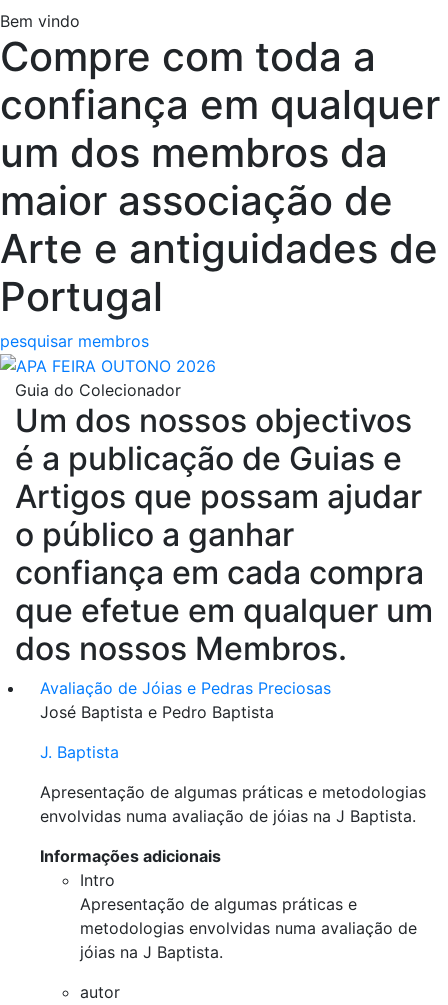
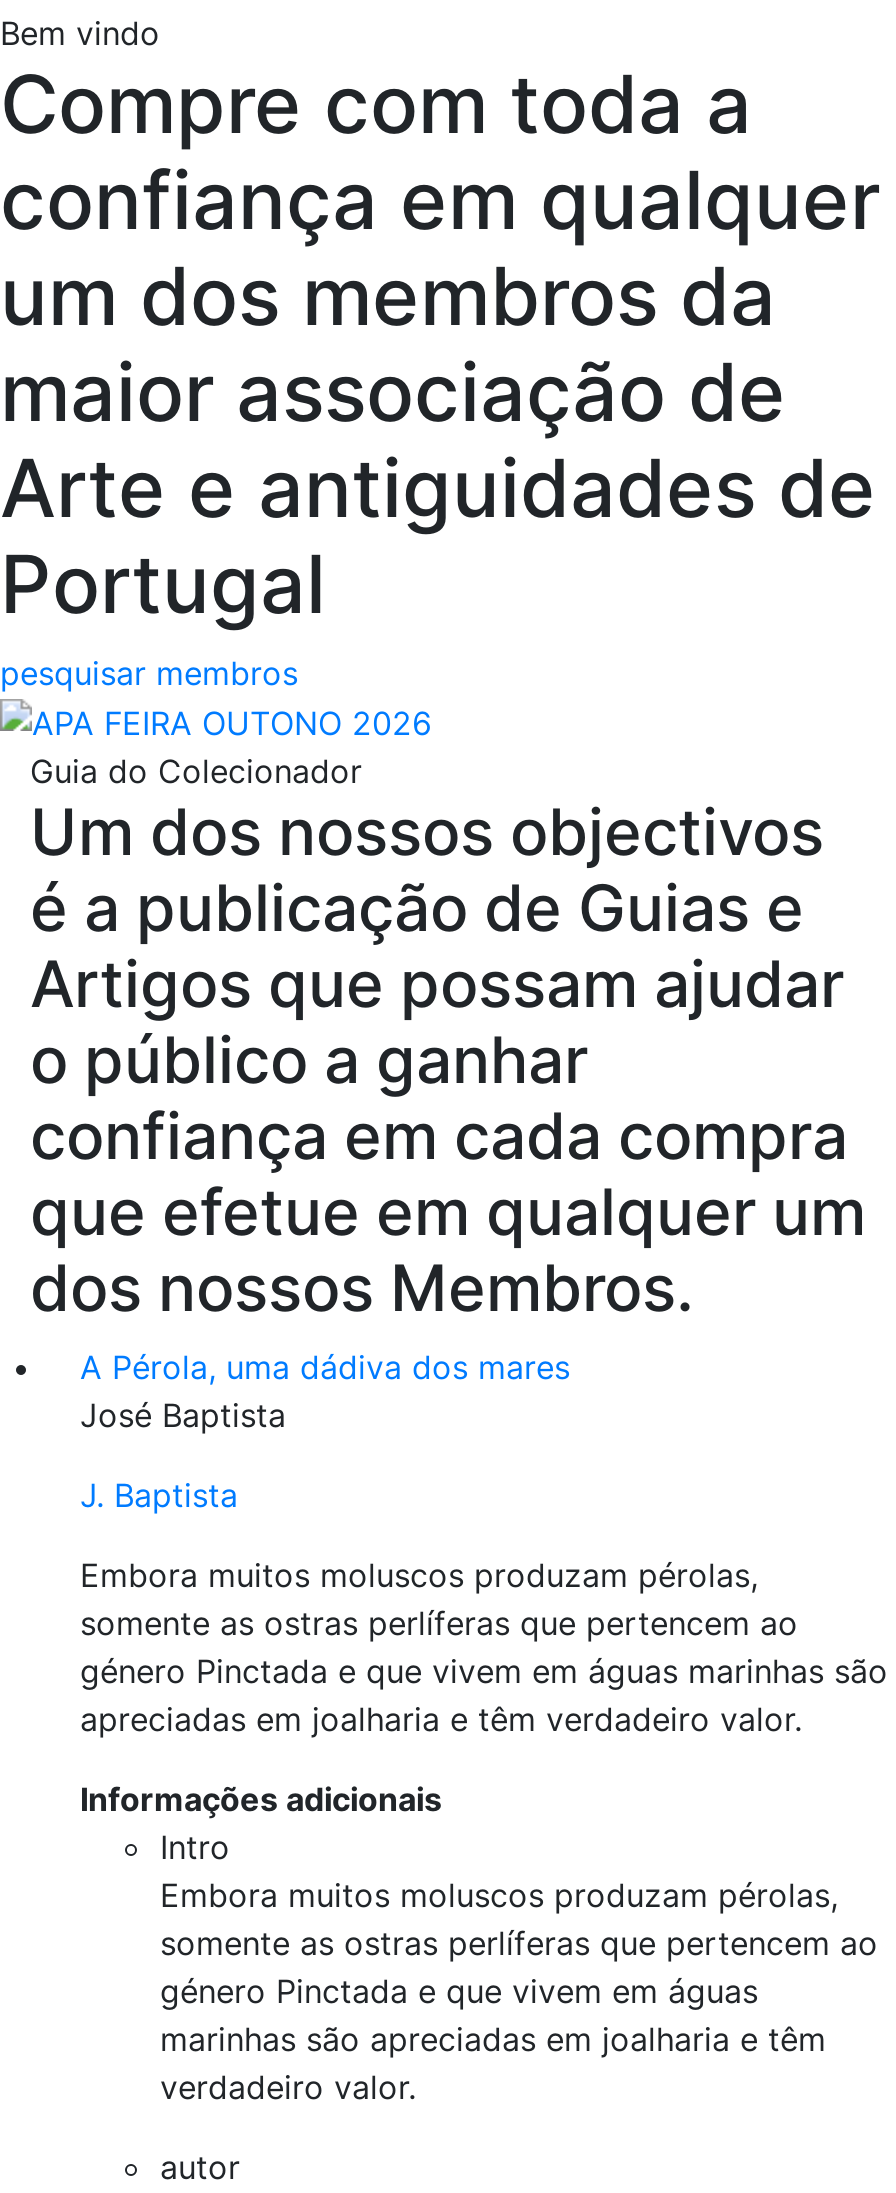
- Avaliação de Jóias e Pedras Preciosas
- José Baptista e Pedro Baptista
+ A Pérola, uma dádiva dos mares
+ José Baptista

- Apresentação de algumas práticas e metodologias
- envolvidas numa avaliação de jóias na J Baptista.
+ Embora muitos moluscos produzam pérolas,
+ somente as ostras perlíferas que pertencem ao
+ género Pinctada e que vivem em águas marinhas são
+ apreciadas em joalharia e têm verdadeiro valor.

- Apresentação de algumas práticas e
- metodologias envolvidas numa avaliação de
- jóias na J Baptista.
+ Embora muitos moluscos produzam pérolas,
+ somente as ostras perlíferas que pertencem ao
+ género Pinctada e que vivem em águas
+ marinhas são apreciadas em joalharia e têm
+ verdadeiro valor.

EXERCISE GOAL:
Determine how many lines in the listing above hold "verdadeiro". Give the number without any other words.

SOLUTION:
2